Entries provided
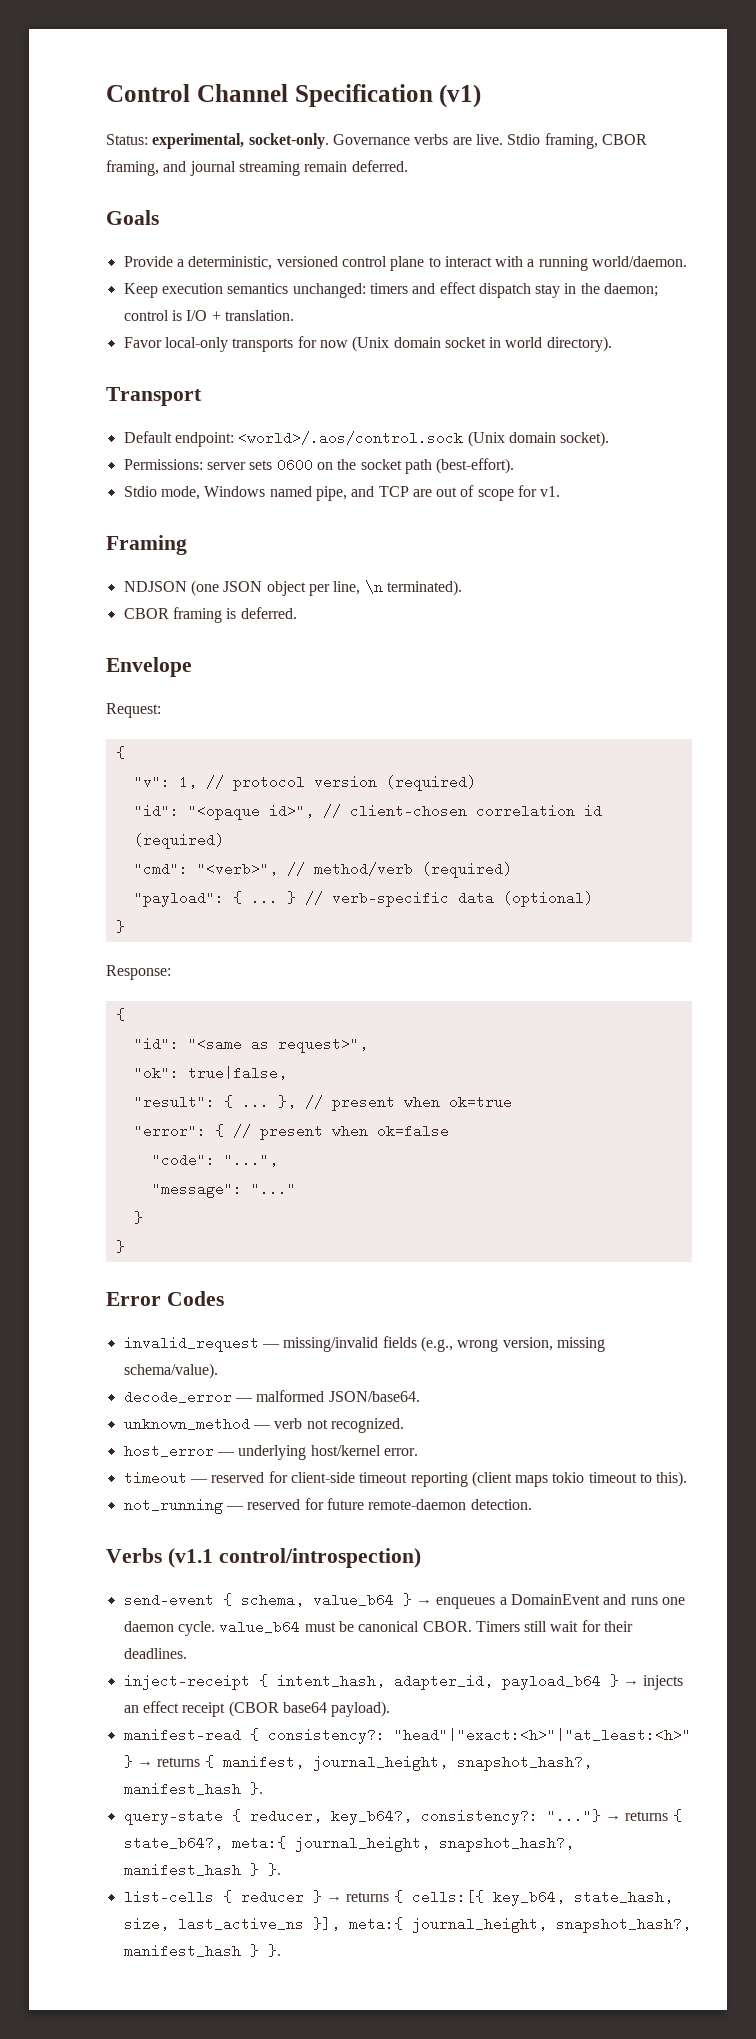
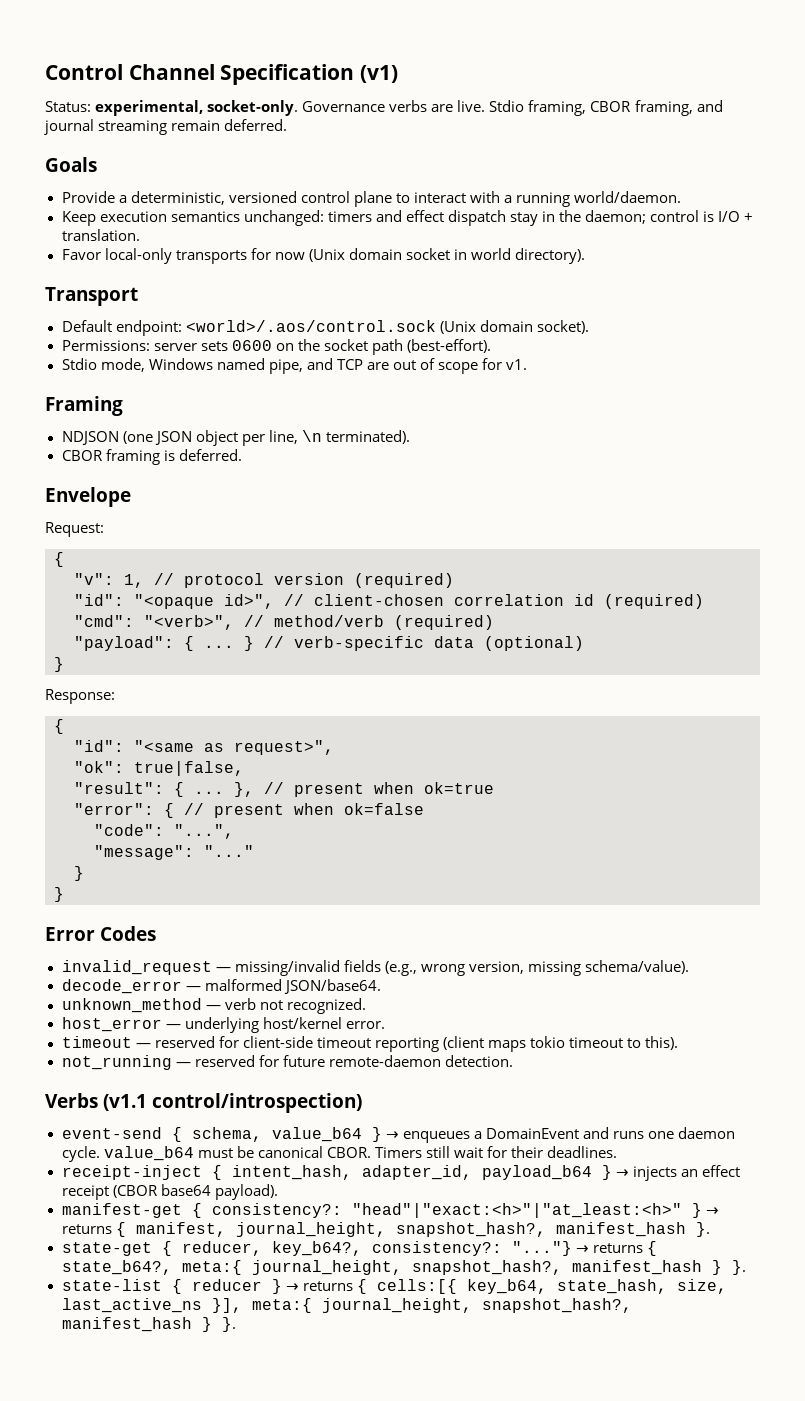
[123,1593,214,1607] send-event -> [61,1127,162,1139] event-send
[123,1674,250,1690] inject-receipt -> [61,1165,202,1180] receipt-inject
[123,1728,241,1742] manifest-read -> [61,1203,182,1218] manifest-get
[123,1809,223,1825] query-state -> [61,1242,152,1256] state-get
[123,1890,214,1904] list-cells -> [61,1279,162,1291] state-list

...

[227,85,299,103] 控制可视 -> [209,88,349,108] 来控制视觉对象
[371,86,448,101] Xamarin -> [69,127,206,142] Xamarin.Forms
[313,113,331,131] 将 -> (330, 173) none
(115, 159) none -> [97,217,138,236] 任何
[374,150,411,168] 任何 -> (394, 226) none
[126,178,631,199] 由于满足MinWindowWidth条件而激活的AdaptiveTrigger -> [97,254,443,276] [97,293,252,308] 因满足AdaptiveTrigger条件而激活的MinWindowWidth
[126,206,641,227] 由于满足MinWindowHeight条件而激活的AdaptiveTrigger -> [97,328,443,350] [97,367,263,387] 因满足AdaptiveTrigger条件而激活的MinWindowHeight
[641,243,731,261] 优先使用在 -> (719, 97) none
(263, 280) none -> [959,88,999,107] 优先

...

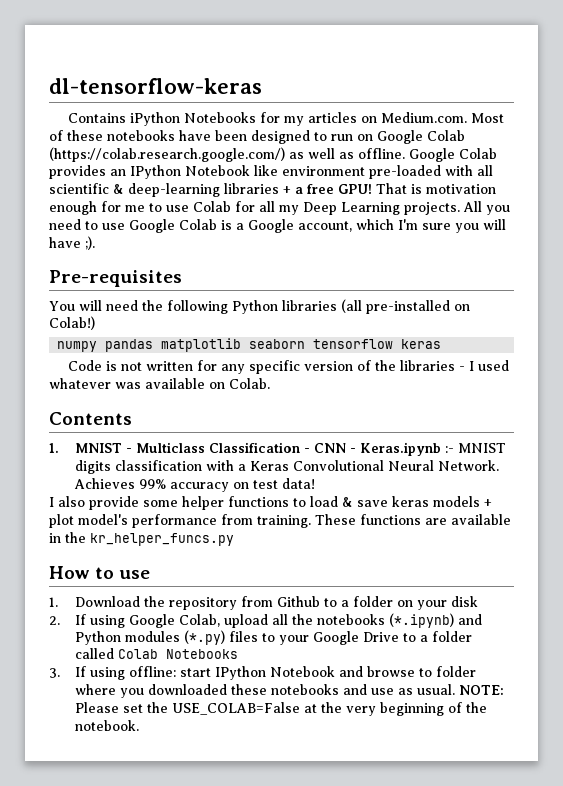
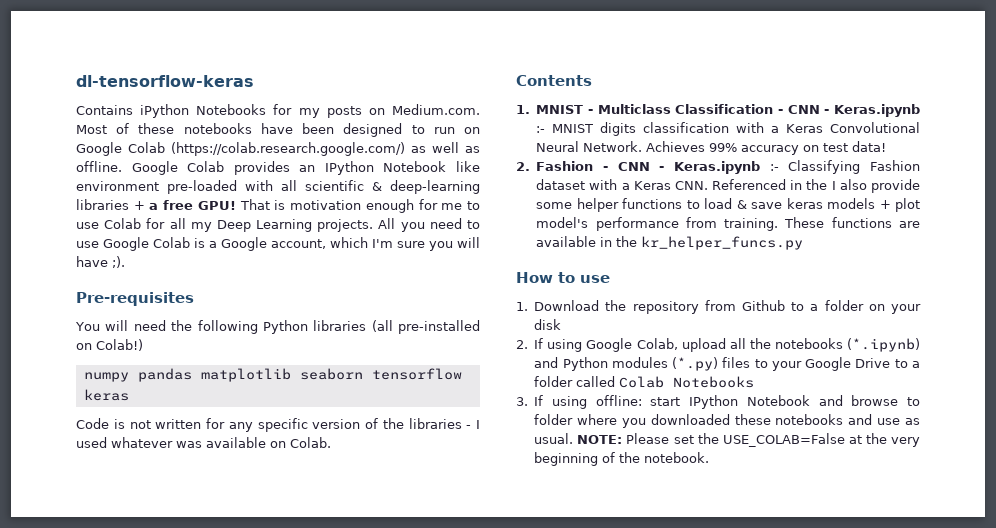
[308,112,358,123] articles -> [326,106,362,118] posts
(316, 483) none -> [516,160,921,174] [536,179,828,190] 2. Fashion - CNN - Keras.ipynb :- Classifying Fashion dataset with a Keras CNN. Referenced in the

Your objective
Within the material above, copy exactly the lines from the line that holds "[126,178,631,199] 由于满足MinWindowWidth条件而激活的AdaptiveTrigger ->" up to and including the line that holds "(263, 280) none -> [959,88,999,107] 优先".

Result of the exercise
[126,178,631,199] 由于满足MinWindowWidth条件而激活的AdaptiveTrigger -> [97,254,443,276] [97,293,252,308] 因满足AdaptiveTrigger条件而激活的MinWindowWidth
[126,206,641,227] 由于满足MinWindowHeight条件而激活的AdaptiveTrigger -> [97,328,443,350] [97,367,263,387] 因满足AdaptiveTrigger条件而激活的MinWindowHeight
[641,243,731,261] 优先使用在 -> (719, 97) none
(263, 280) none -> [959,88,999,107] 优先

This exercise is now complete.